Chinese dissident Liu Xiaobo wins Nobel Peace Prize: China reacts with fury, blocks the news
By Scott Mcdonald, APFriday, October 8, 2010
Dissident wins Nobel Peace Prize, enraging China
BEIJING — Imprisoned Chinese democracy campaigner Liu Xiaobo on Friday won the Nobel Peace Prize — an award that drew furious condemnation from the authoritarian government and calls from world leaders including President Barack Obama for Liu’s quick release.
Chinese state media blacked out the news and Chinese government censors blocked Nobel Prize reports, which highlighted Liu’s calls for peaceful political change, from Internet websites. China declared the decision would harm its relations with Norway and promptly summoned Oslo’s ambassador to Beijing to make a formal protest.
In Oslo, China’s ambassador to Norway met with a state secretary at Norway’s Foreign Ministry, ministry spokeswoman Ragnhild Imerslund said.
The Norwegian officials explained that the peace prize committee is independent of the government and that Norway wants to maintain good relations with China, Imerslund said.

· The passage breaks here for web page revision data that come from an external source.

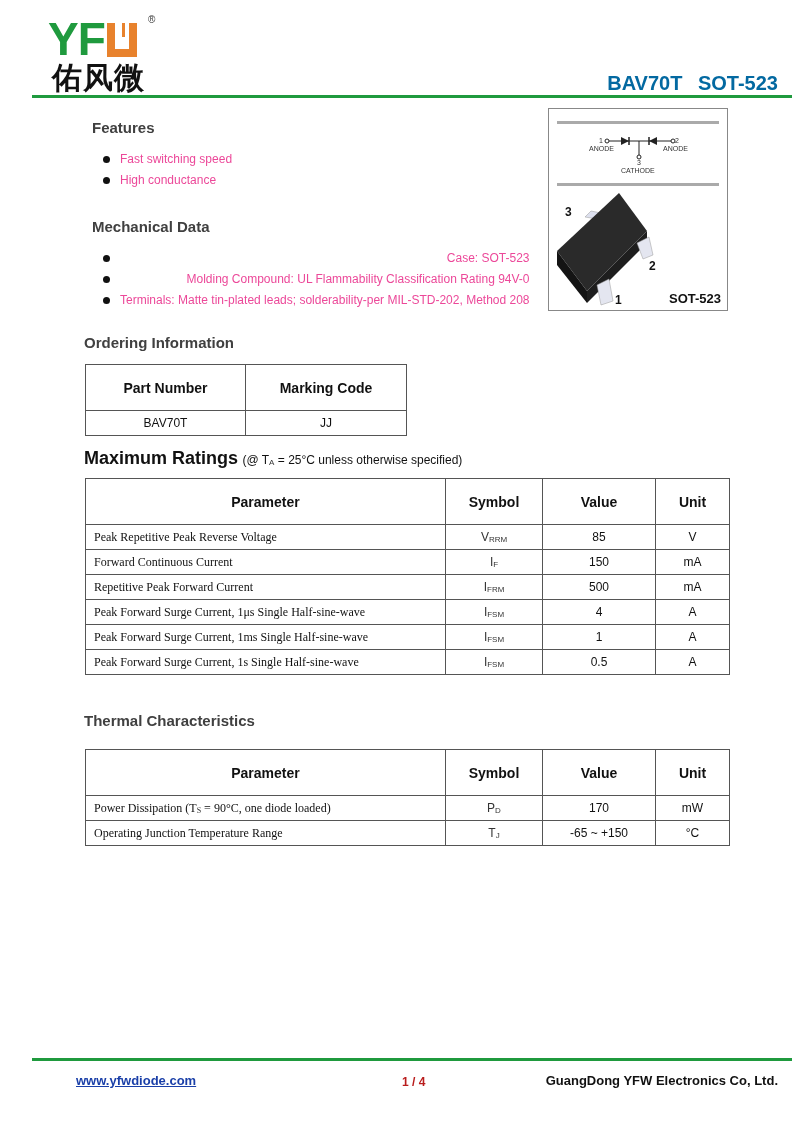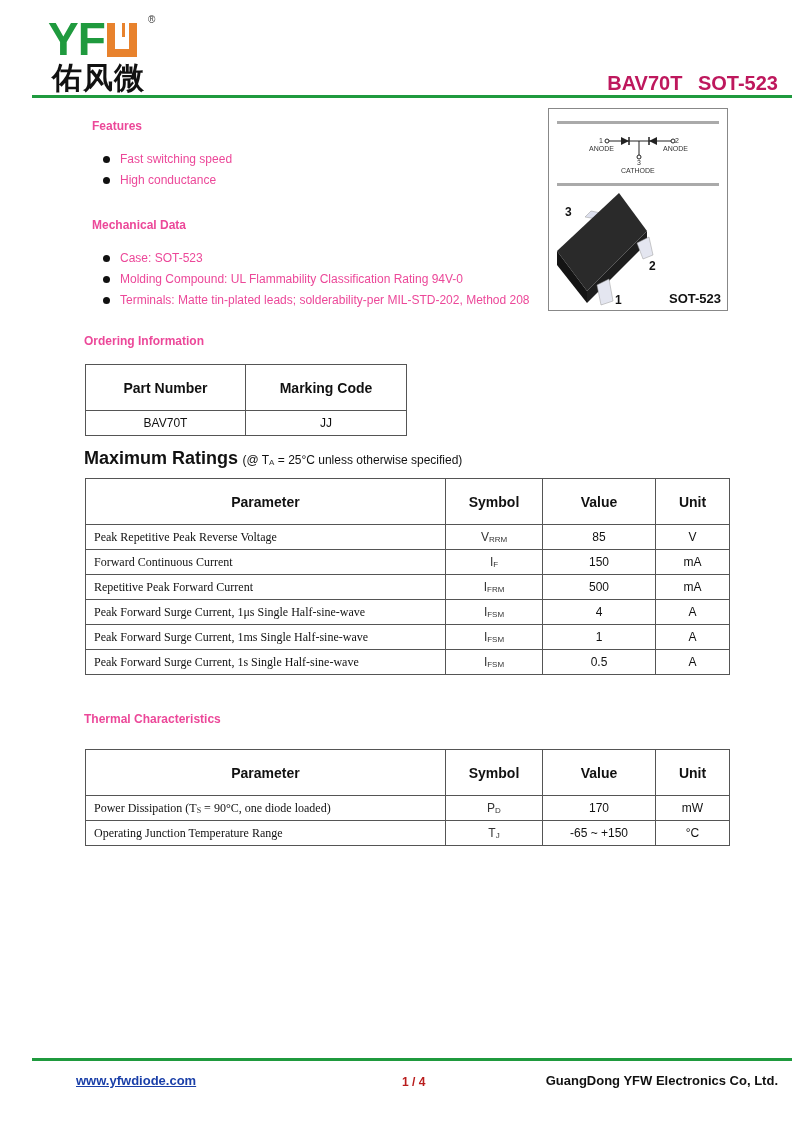"BAV70T SOT-523" .header-title { color: #be185d -> #0369a1 }
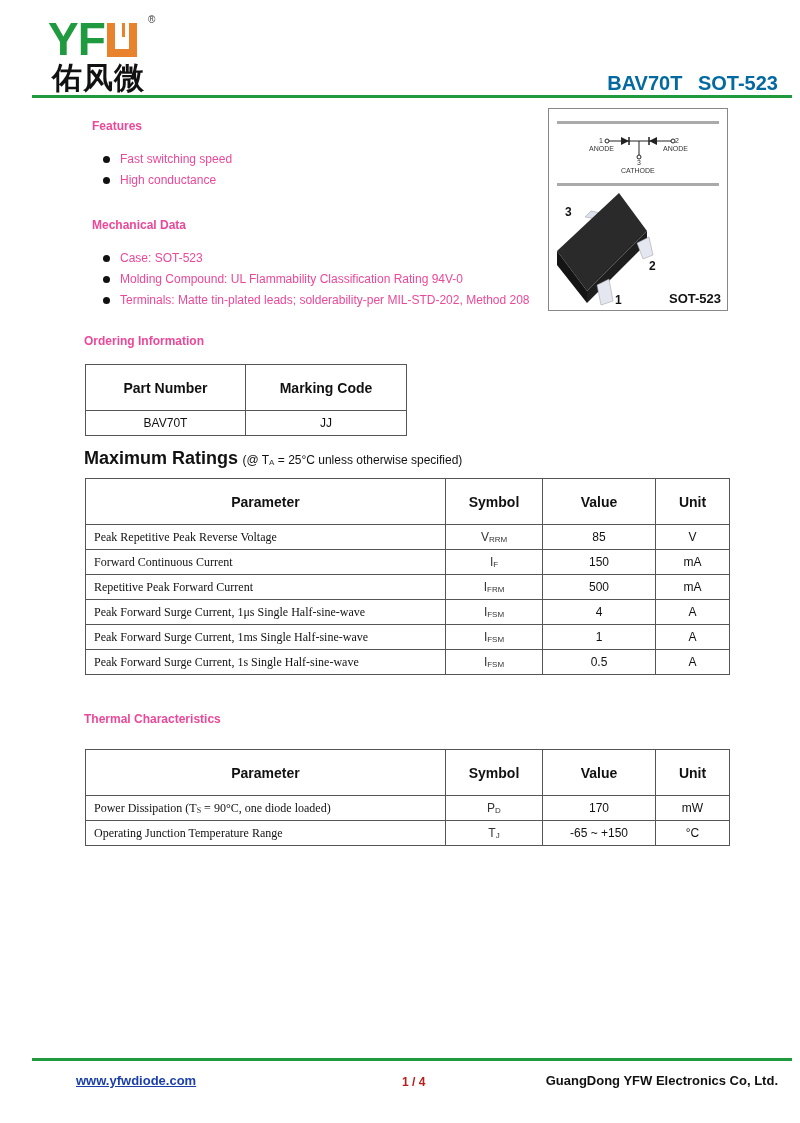"Features" h2.sec { color: #ec4899 -> #404040; font-size: 12px -> 15px }
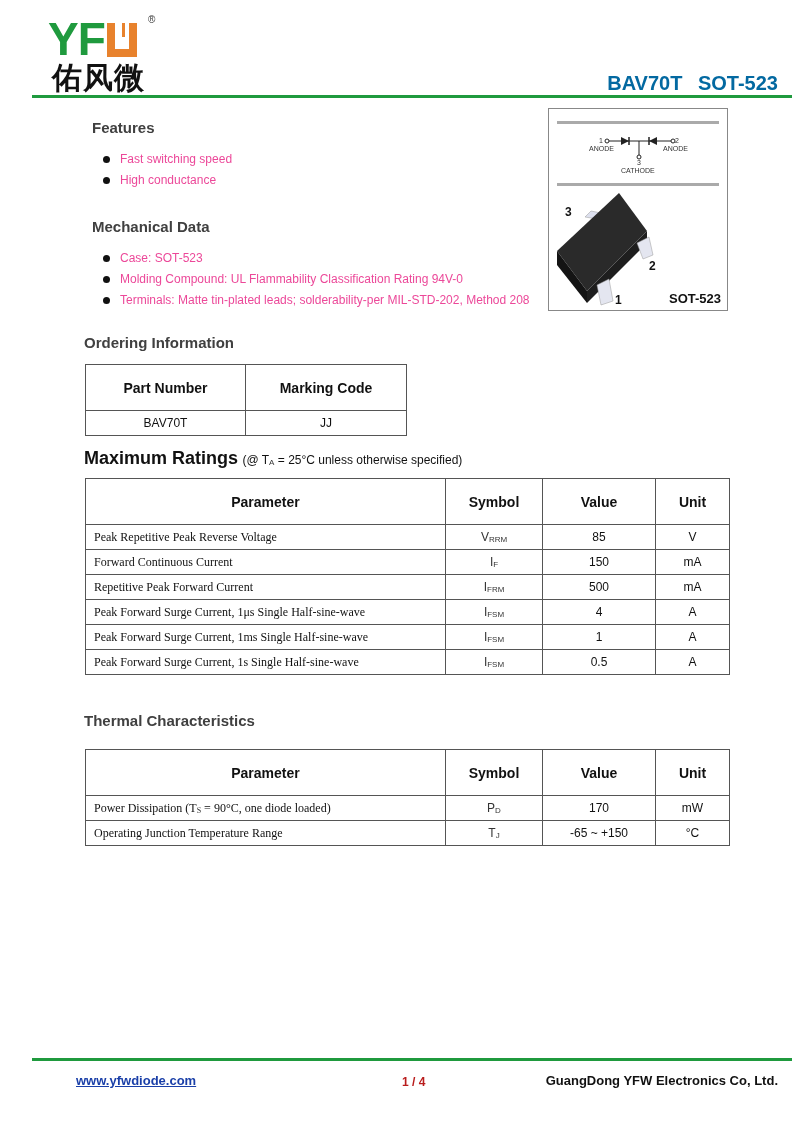"Case: SOT-523" ul.abs { text-align: none -> right }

This year’s peace prize followed a long tradition of honoring dissidents around the world and was the first Nobel for China’s dissident community since it resurfaced after the Communists launched economic but not political reforms three decades ago.
Liu, 54, was sentenced last year to 11 years in prison for subversion. The Nobel committee said he was the first to be honored while still in prison, although other Nobel winners have been under house arrest, or imprisoned before the prize.
Other dissidents to win the peace prize include German pacifist Carl von Ossietzky in 1935, Soviet dissident Andrei Sakharov in 1975, Polish Solidarity leader Lech Walesa in 1983 and Myanmar democracy leader Aung San Suu Kyi in 1991.
The Nobel committee praised Liu’s pacifist approach, ignoring threats by Chinese diplomats even before the announcement that such a decision would result in strained ties with Norway. Liu has been an ardent advocate of peaceful, gradual political change.
The Nobel committee cited Liu’s participation in the Tiananmen Square protests in Beijing in 1989 and the Charter 08 document he recently co-authored, which called for greater freedom in China and an end to the Communist Party’s political dominance.
Obama said in a statement that Liu “has sacrificed his freedom for his beliefs” and is “an eloquent and courageous spokesman for the advance of universal values through peaceful and nonviolent means.”
“We call on the Chinese government to release Mr. Liu as soon as possible,” Obama said.
German Chancellor Angela Merkel praised the award, calling Liu “a brave man.” Her spokesman Steffen Seibert said Merkel hoped Liu would be released from prison to accept the peace prize in person.
Chinese authorities would not allow access to Liu on Friday, and it was not clear if he had been told about the award.
His wife, however, expressed joy at the news. Surrounded by police at their Beijing apartment, Liu Xia was not allowed out to meet reporters.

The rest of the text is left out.